Recueil publié aux Editions Astérion
lundi 7 avril 2025 par Françoise Urban-MenningerPour imprimer
D’emblée l’autrice nous donne la définition de la "rémanence" dans son avant-propos en citant le dictionnaire Robert qui nous informe que ce mot désigne "la persistance partielle d’un phénomène après disparition de sa cause". L’on sait dès lors qu’ Alix Lerman Enriquez va faire danser dans ce recueil, qui retrouve ici son sens premier, les ombres du passé, "des débris de choses émiettées" enfouies dans sa mémoire...Eugène Guillevic nous le répétait "c’est le poème qui nous met au monde" et l’autrice d’ illustrer cette assertion avec une plume délicate qui réenchante le sentiment de perte et d’inachevé qui, malgré la fuite du temps, la font tenir debout.

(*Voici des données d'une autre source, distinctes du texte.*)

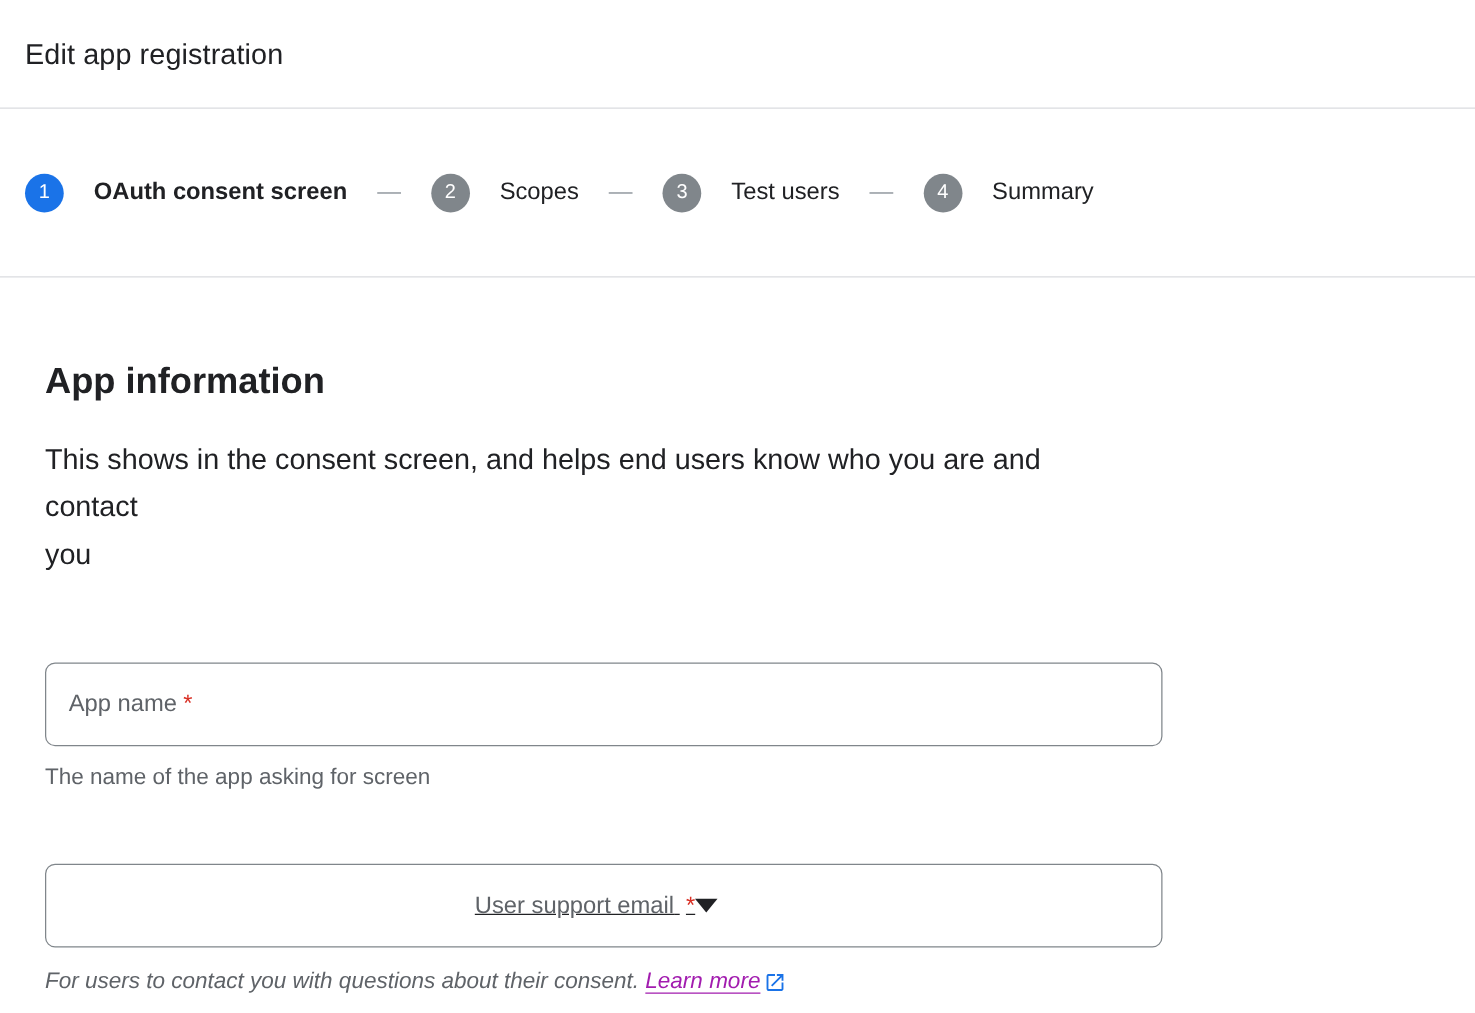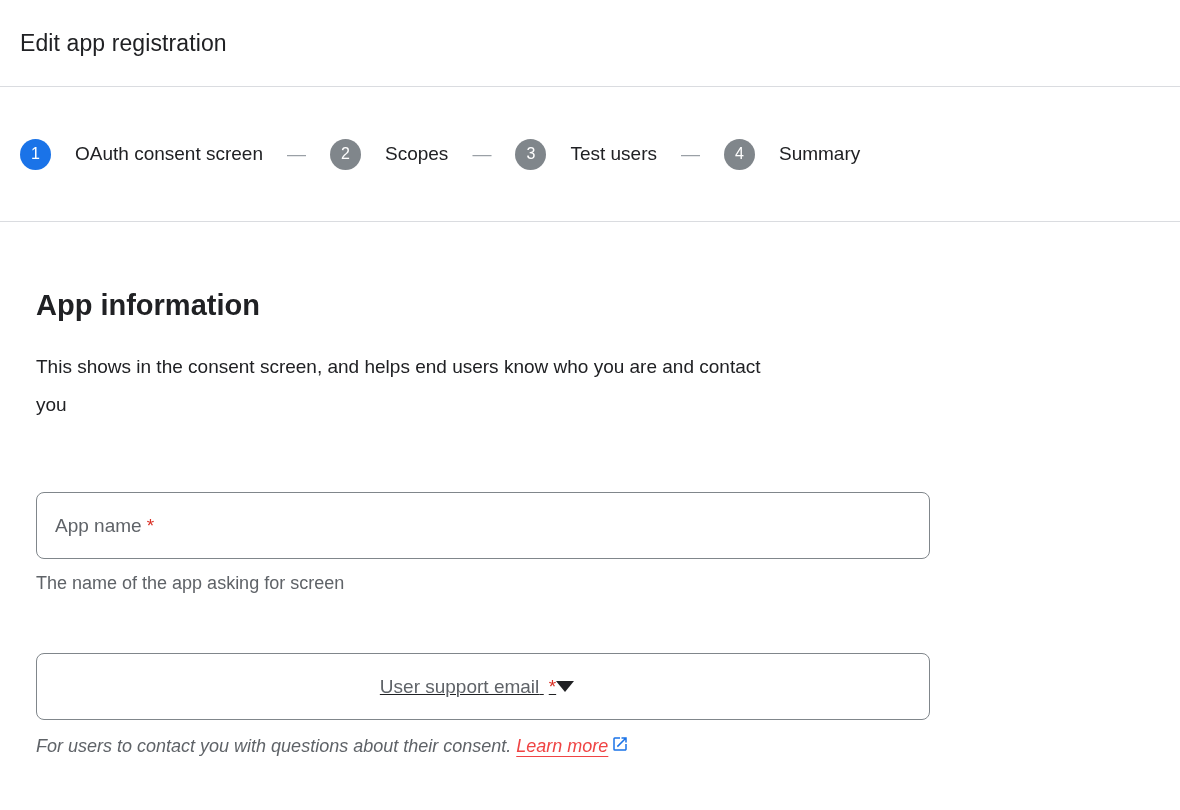--- a/index.html
+++ b/index.html
@@ -63,7 +63,7 @@
     color: #202124;
     white-space: nowrap;
   }
-  .step-label.active { font-weight: 400; }
+  .step-label.active { font-weight: 700; }
   .step-sep {
     color: #9aa0a6;
     font-size: 19px;

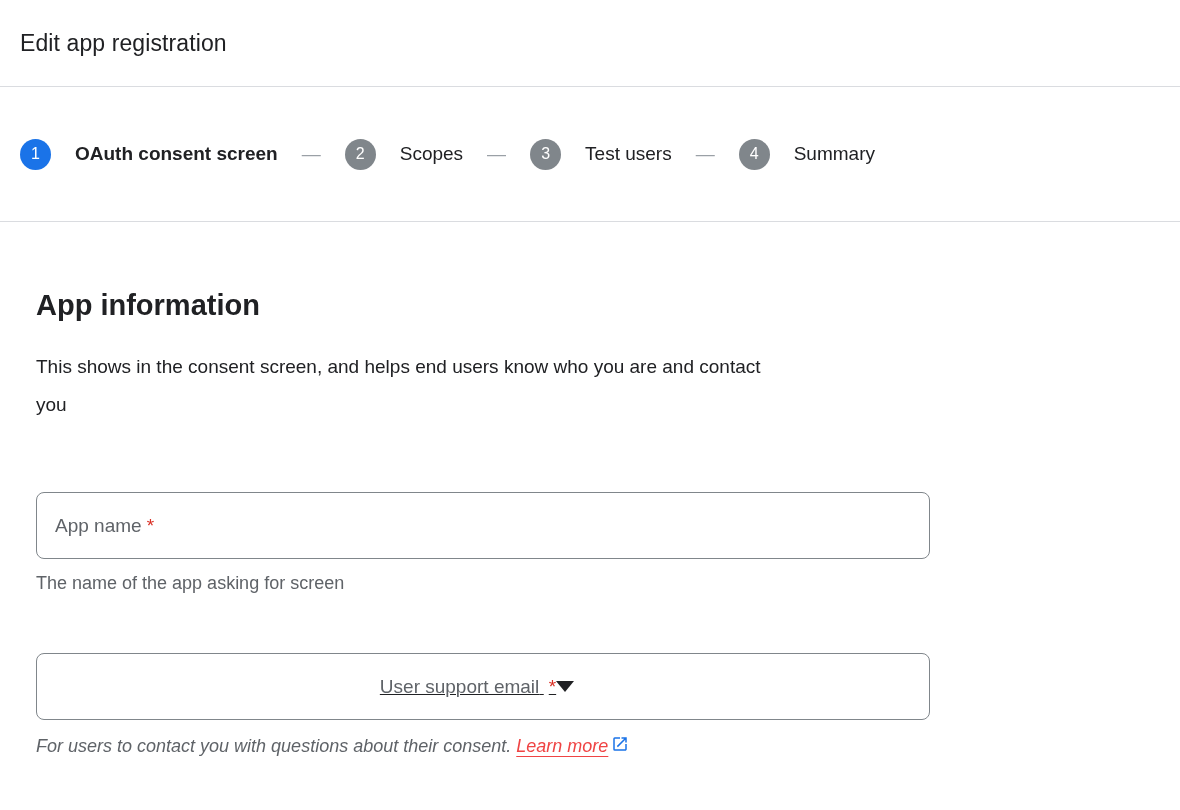--- a/index.html
+++ b/index.html
@@ -81,7 +81,7 @@
   }
   .section-desc {
     margin-top: 26px;
-    font-size: 19px;
+    font-size: 23px;
     line-height: 38px;
     color: #202124;
     white-space: pre-line;

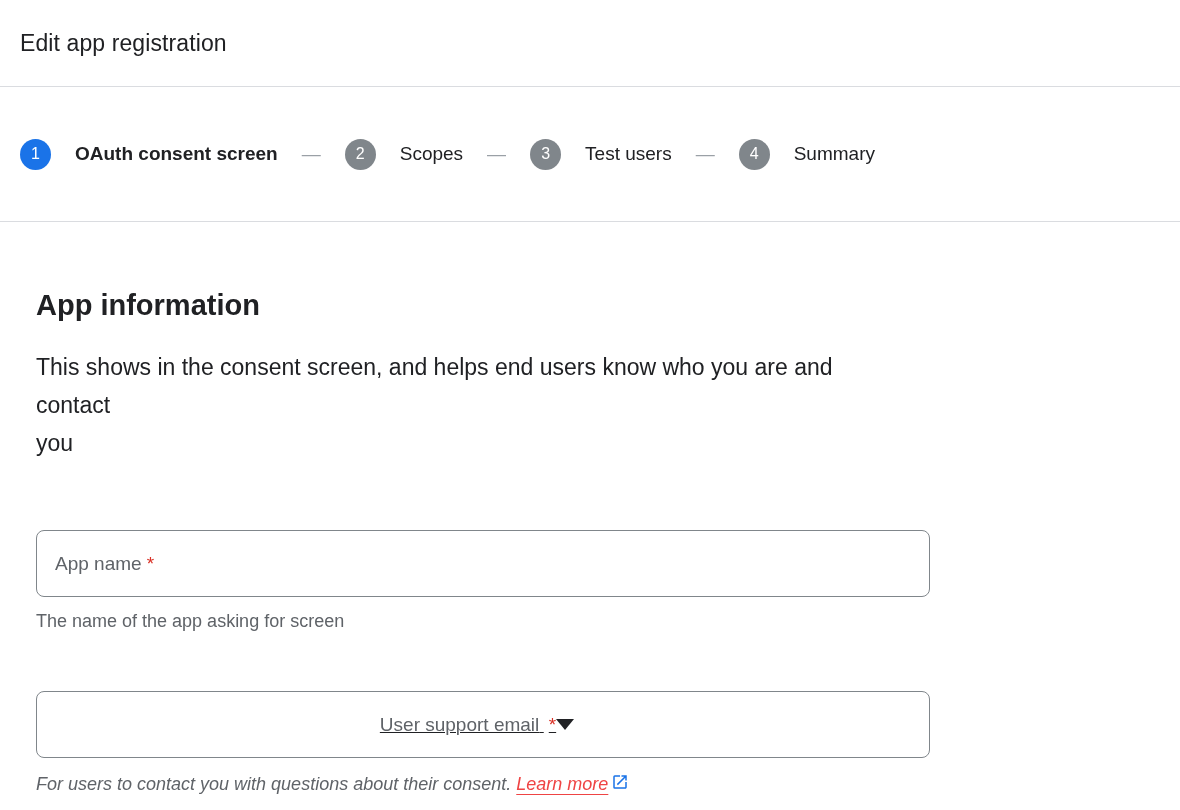--- a/index.html
+++ b/index.html
@@ -129,13 +129,13 @@
   }
   .helper-2 { margin-top: 15px; font-style: italic; }
   .learn-more {
-    color: #ef4444;
+    color: #a21caf;
     text-decoration: underline;
     text-underline-offset: 4px;
     margin-left: 5px;
     cursor: pointer;
     display: inline-flex;
-    align-items: flex-start;
+    align-items: flex-end;
   }
   .open-in-new {
     width: 18px;

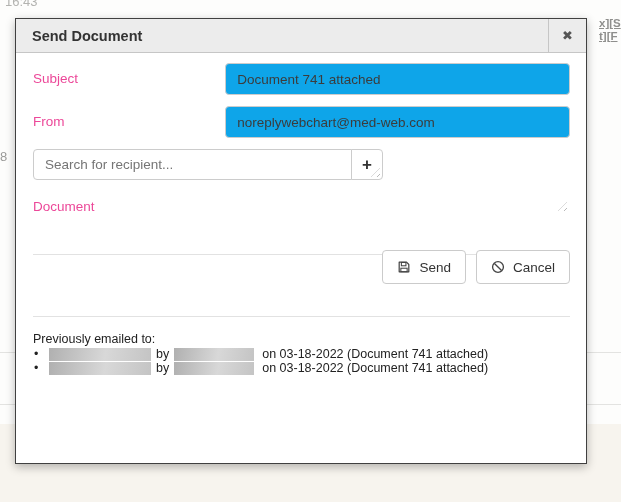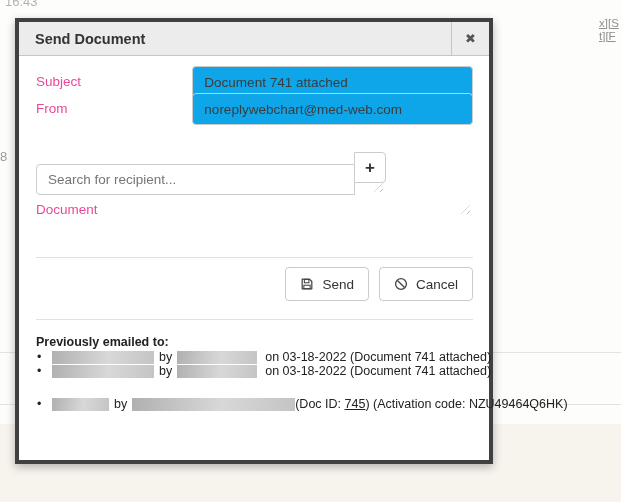--- a/index.html
+++ b/index.html
@@ -17,7 +17,7 @@
   .bg-clock{position:absolute;left:5px;top:-6px;color:#b3b3b0;font-size:13px;}
   .bg-num{position:absolute;left:0px;top:149px;color:#9a9a98;font-size:13px;}
   .bg-links{position:absolute;left:599px;top:17px;color:#8f8f8d;font-size:11.5px;line-height:13px;white-space:nowrap;}
-  .bg-links a{color:#8f8f8d;text-decoration:underline;display:block;cursor:pointer;}
+  .bg-links a{color:#8f8f8d;text-decoration:underline;display:block;cursor:pointer;font-weight:bold;}
   
   .modal{
     position:absolute;left:15px;top:18px;width:478px;height:446px;

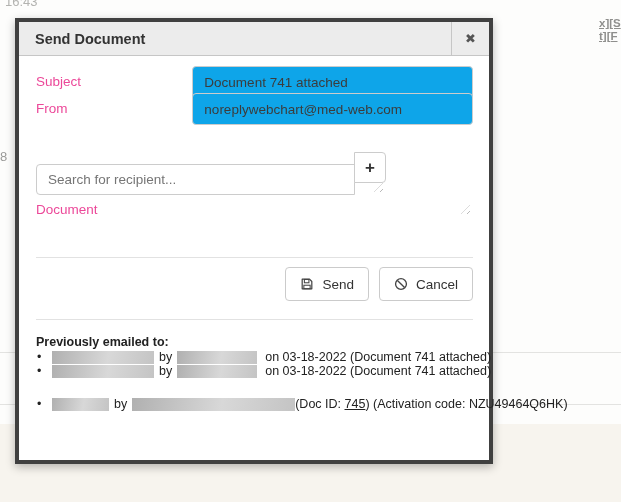--- a/index.html
+++ b/index.html
@@ -20,8 +20,8 @@
   .bg-links a{color:#8f8f8d;text-decoration:underline;display:block;cursor:pointer;font-weight:bold;}
   
   .modal{
-    position:absolute;left:15px;top:18px;width:478px;height:446px;
-    background:#ffffff;border:4px solid #404040;
+    position:absolute;left:15px;top:18px;width:572px;height:446px;
+    background:#ffffff;border:1px solid #404040;
     box-shadow:0 3px 9px rgba(0,0,0,0.28);
     box-sizing:border-box;
   }

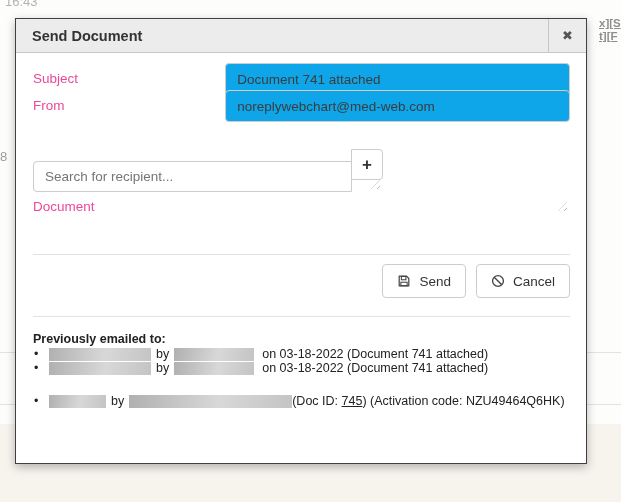--- a/index.html
+++ b/index.html
@@ -41,7 +41,7 @@
   
   .row{position:absolute;left:17px;right:16px;display:flex;}
   .row-subject{top:44px;}
-  .row-from{top:71px;}
+  .row-from{top:87px;}
   .row-recipient{top:130px;}
   .row-employer{top:172px;}
   .flabel{width:195px;font-size:13.5px;color:#ec4899;padding-top:8px;box-sizing:border-box;}

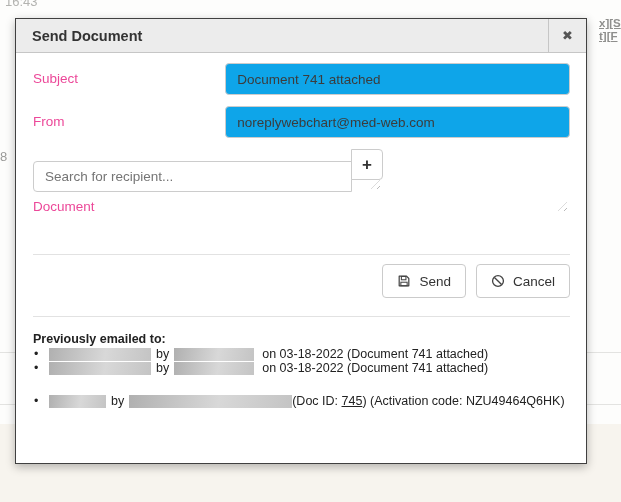--- a/index.html
+++ b/index.html
@@ -57,7 +57,7 @@
     flex:1;height:31px;box-sizing:border-box;resize:none;overflow:hidden;
     border:1px solid #cccccc;border-radius:4px;
     padding:7px 11px 0 11px;font-size:13.5px;color:#3c3c3c;background:#fff;
-    font-family:"Liberation Sans","DejaVu Sans",sans-serif;outline:none;margin-top:12px;
+    font-family:"Liberation Sans","DejaVu Sans",sans-serif;outline:none;
   }
   .igroup .txt-area{border-radius:4px 0 0 4px;}
   .add-btn{

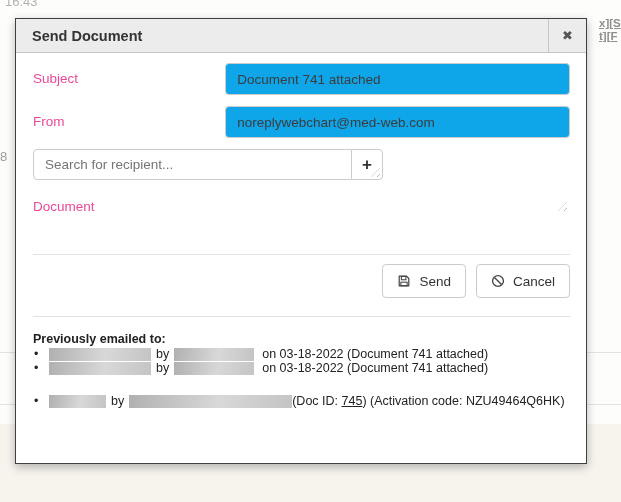--- a/index.html
+++ b/index.html
@@ -75,7 +75,7 @@
   .div1{top:235px;}
   .div2{top:297px;}
   
-  .actions{position:absolute;top:245px;right:16px;display:flex;gap:10px;margin-left:20px;}
+  .actions{position:absolute;top:231px;right:16px;display:flex;gap:10px;margin-left:20px;}
   .btn{
     display:inline-flex;align-items:center;gap:8px;
     background:#fff;border:1px solid #cbcbcb;border-radius:4px;

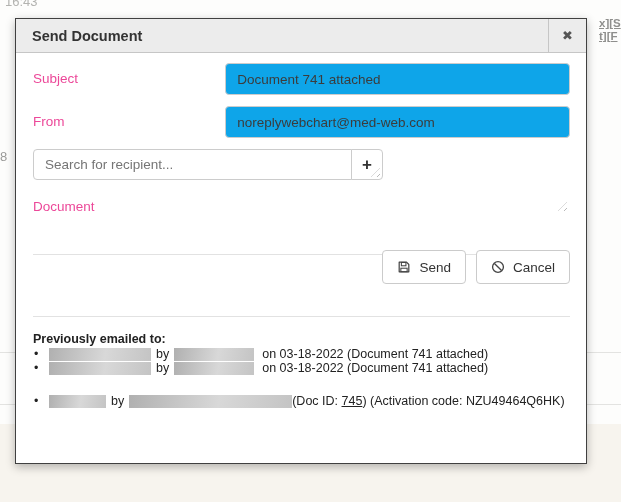--- a/index.html
+++ b/index.html
@@ -85,7 +85,7 @@
   .btn svg{display:block;}
   
   .history{position:absolute;left:17px;right:14px;top:313px;font-size:12.5px;color:#222;line-height:14.5px;}
-  .hist-head{font-weight:bold;}
+  .hist-head{font-weight:normal;}
   .hist-item{position:relative;padding-left:16px;white-space:nowrap;}
   .hist-item::before{content:"\2022";position:absolute;left:1px;top:0;color:#222;}
   .redact{

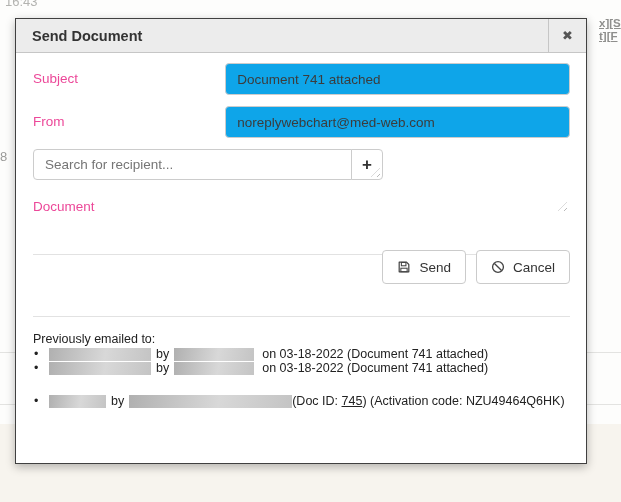--- a/index.html
+++ b/index.html
@@ -191,9 +191,6 @@
     <div class="hist-gap"></div>
 
 
-    <div class="hist-item">
-      <span class="redact r-w57"></span><span>by</span><span class="redact r-w163"></span><span>(Doc ID: </span><span class="doclink">745</span><span>) (Activation code: NZU49464Q6HK)</span>
-    </div>
   </div>
 
 </div>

Selon ses propres dires, Alix Lerman Enriquez "sauve de l’oubli les vestiges de vies humaines autrement oubliées", certains d’entre eux ont partie liée avec l’enfance qui en est le terroir, voire le sable où l’on perçoit "les pas perdus des enfants au loin". Ce sont "les traces fossiles de l’enfance" que l’autrice veut préserver dans des conques où "les mots figés de silence" participent de "l’infinie grammaire du poème" dont elle s’emploie à saisir "l’infime trace de l’éternité". Et c’est justement ce rapport intime avec l’infime qui confère une âme à ces écrits qui "sauvent de l’oubli" la quintessence d’une existence, celle d’une femme qui les réunit toutes dans une même et incoercible douleur dans le poème intitulé Bûcher où l’image de "Femmes immolées" laisse planer "le fantôme" qui "erre, hurle à la mort/ hurle jusqu’à nos jours/ sur la terre entière".
Les blessures, l’absence, la fuite du temps creusent inéluctablement leurs sillons et l’autrice, dans une luminescence rarement égalée, n’hésite pas évoquer les outrages du temps "des cicatrices sur mon ventre/ d’où sont sortis tant d’enfants/ Et mes seins de soie affaissés/ ressemblent à des oiseaux flétris..." Mais la petite fille de cinq ans que fut Alix ne cesse de courir entre les pages de ce livre qui nous ramène "dans un état de lumière". Si les années n’ont pas révélé tous leurs secrets, ceux des non-dits, la beauté du monde, celle de l’instant éternisé se cueillent telle "Une rose effritée dont les pétales/ saupoudrés de lumière, s’envolent".
Poète des marges de l’infini et de l’aparté, Alix Lerman Enriquez qui a déjà publié de très nombreux recueils et obtenu plusieurs prix pour ses écrits, signe avec Rémanences un ouvrage intemporel qui nous invite à appréhender cette beauté mourante du monde qui s’égrène jour après jour. Les images empreintes de magnificence "sauvent de l’oubli" l’autrice qui écrit "Cinquante ans ont passé depuis/ et dans mes rêves, encore, il m’arrive/ de boire le ciel bleu, la mer vif-argent/ de boire ce vin rouge du couchant..." Nul doute qu’Alix Lerman Enriquez a compris que l’essentiel est de "sauver l’être" comme l’explicite Yves Bonnefoy et non pas de se tourner vers une poésie qui s’exile dans la beauté pour "fuir un monde où l’être s’est dégradé". L’autrice marque sa présence au monde dans sa douleur d’être mais aussi dans le bonheur de la transcender en nous octroyant la part belle de son âme quand "un oiseau se pose sur son épaule".